MISSOULA — Anthony Flor has a handshake that'll bring you to your knees if you're not ready.
"He shows up at my office, he's like 6-foot-3, 205 pounds, and he shakes my hand and about breaks it," University of Montana rodeo coach Kory Mytty marveled. "He had called me back in January and said, 'Hey, I want to be a cowboy.'"
For a young man who grew up playing football, basketball and lacrosse in suburban Seattle, rodeo has been an exciting new world. Flor initially wanted to be a bull rider, then took Mytty's advice and opted for steer wrestling.
Last weekend he drew a good steer and won the long round at his first college rodeo in Miles City, eventually settling for fourth in the average. He wasn't so fortunate Friday night in his first home appearance, failing to register a time in the University of Montana Spring Rodeo.
But Flor is just getting started.
"I was a little slow on my start tonight," he said under threatening skies at the Missoula County Fairgrounds. "The hardest part for me is there's a lot of mental pieces and I haven't really got it down to muscle memory yet. When you're going so fast, you don't have that much time to think. But it's fun."
Fun, in part, because the Grizzly rodeo team has welcomed the self-described "city boy" with open arms.
"The guys on the team have been amazing showing me the ropes," he said. "They understand what I'm going through and taking me through the baby steps has helped me a lot. Coach (Mytty) has been great. It's difficult for sure, but I like to compete and I'm figuring it out."
Just as Flor was finishing his interview Friday, former Grizzly calf roper Zanen Pitts approached him, offering heartfelt words of encouragement. The popular coach of the Arlee boys basketball team knows from personal experience what it's like to tackle rodeo as a newcomer in college, competing for UM Western for a while before becoming a Griz.
For Flor, Pitts' treatment was typical of his experience with the rodeo community.
"There's guys from Bozeman and everywhere that after each one have been like, 'Hey, great run,'" Flor said. "It's a cool community. We're all competing against each other but everybody is just wishing the best for everybody."
Flor was one of three Grizzlies competing in steer wrestling Friday. Teammate Kris Anderson of Hamilton sits in second place heading into Saturday's action with a time of 6.8 seconds. Montana State's Brady Boyce had the best time Friday (5.6 seconds).
One of the best-known competitors on the Montana team is Tyler Turco. He suffered a groin injury that required surgery recently, but he's back in action and on Friday scored 61 in the saddle bronc competition.
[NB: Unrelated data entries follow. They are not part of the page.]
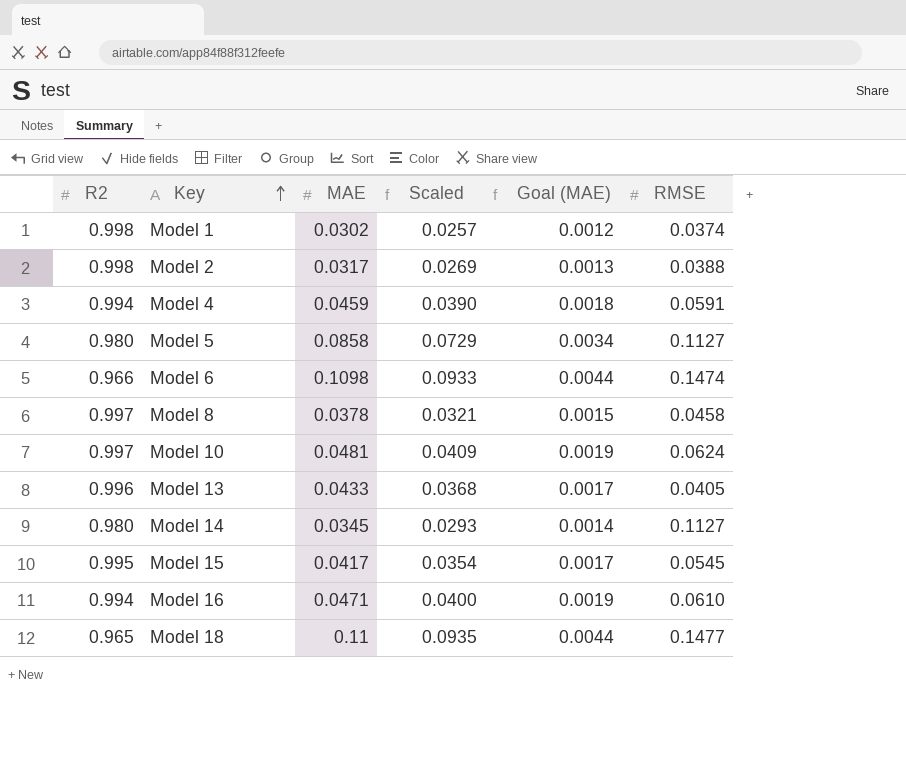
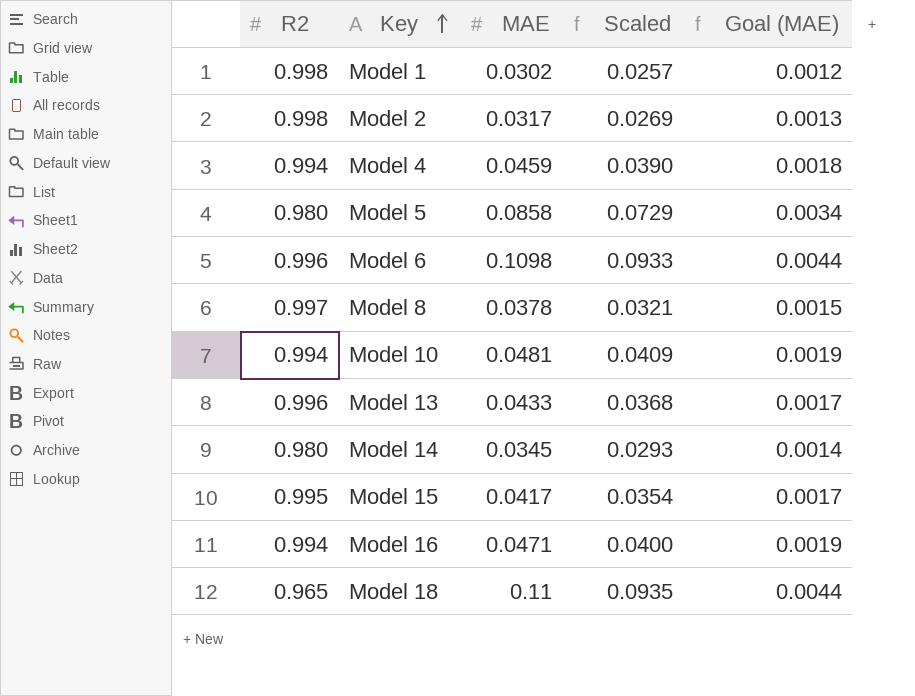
column RMSE | position: 6 -> none
Model 6 | R2: 0.966 -> 0.996
Model 10 | R2: 0.997 -> 0.994

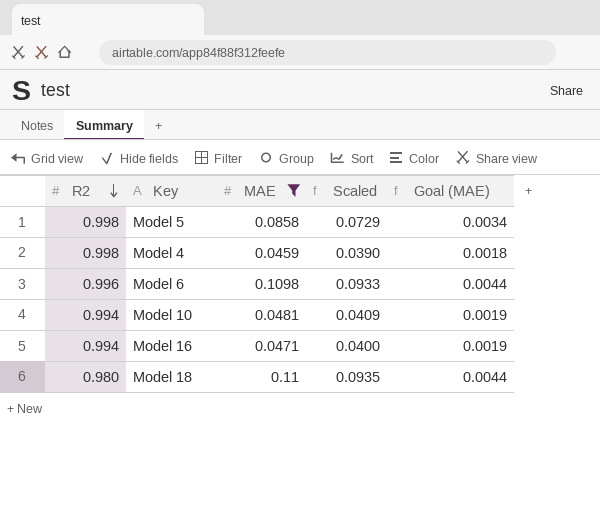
filter: none -> MAE >= 0.0459
row order: Key ascending -> R2 descending
Model 5 | R2: 0.980 -> 0.998
Model 4 | R2: 0.994 -> 0.998
Model 18 | R2: 0.965 -> 0.980

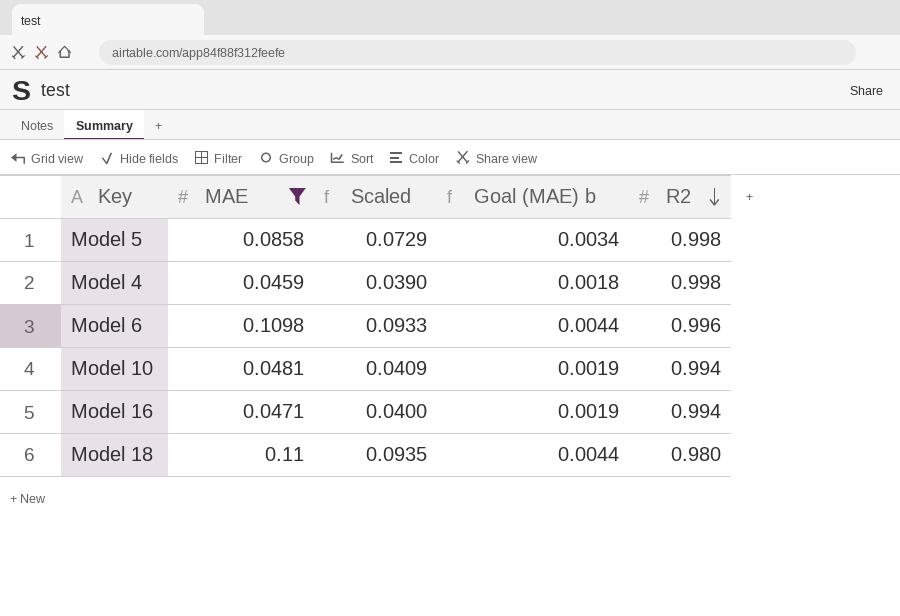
column name: Goal (MAE) -> Goal (MAE) b
column R2 | position: 1 -> 5

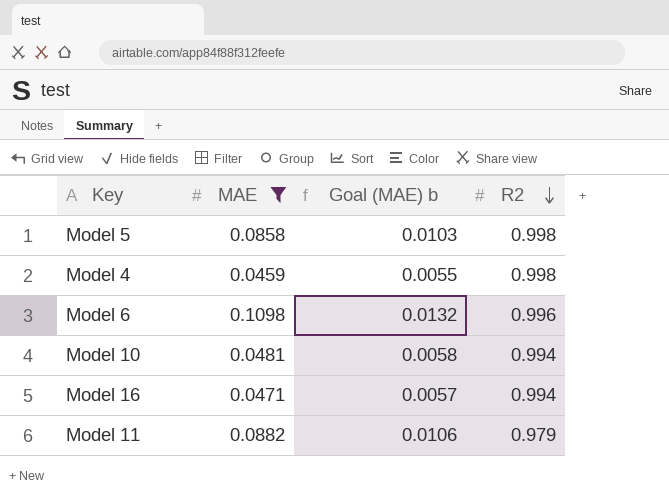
column Scaled | formula: [MAE] * 0.85 -> none
column Goal (MAE) b | formula: [MAE] * 0.04 -> [MAE] * 0.12
row Model 18: 0.11 | 0.0935 | 0.0044 | 0.980 -> none
row Model 11: none -> 0.0882 | 0.0106 | 0.979

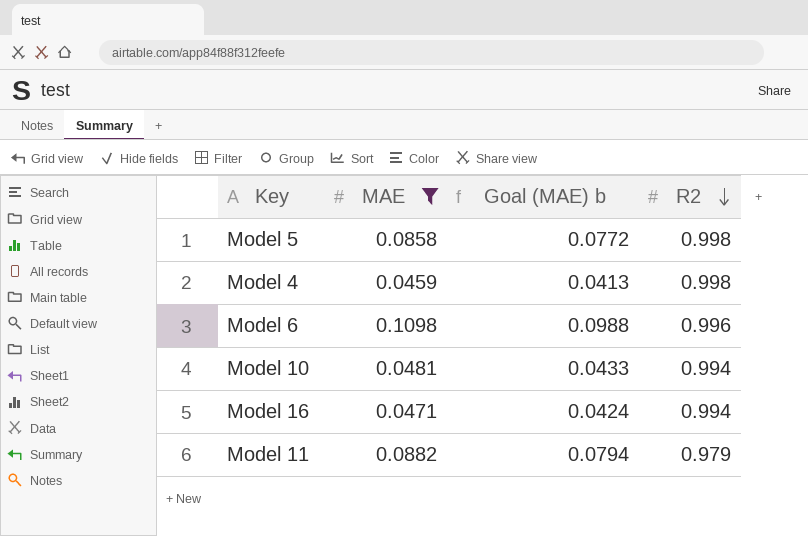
column Goal (MAE) b | formula: [MAE] * 0.12 -> [MAE] * 0.9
That was good enough for second place.
Montana's most successful rodeo competitor this season has been barrel racer Keira Simonson, who ranks No. 1 in the Big Sky Region and No. 9 in the nation with 677 points. She will compete Saturday morning in slack and will likely compete again Saturday night.
"She's a senior and she's dominating the region, close to double the points of her closest competitor," Mytty said. "She's been rodeo-ing her whole life. Her sister had pretty good success for us. She's got a good horse and she goes to pro rodeos. She has qualified for the Indian National Finals Rodeo."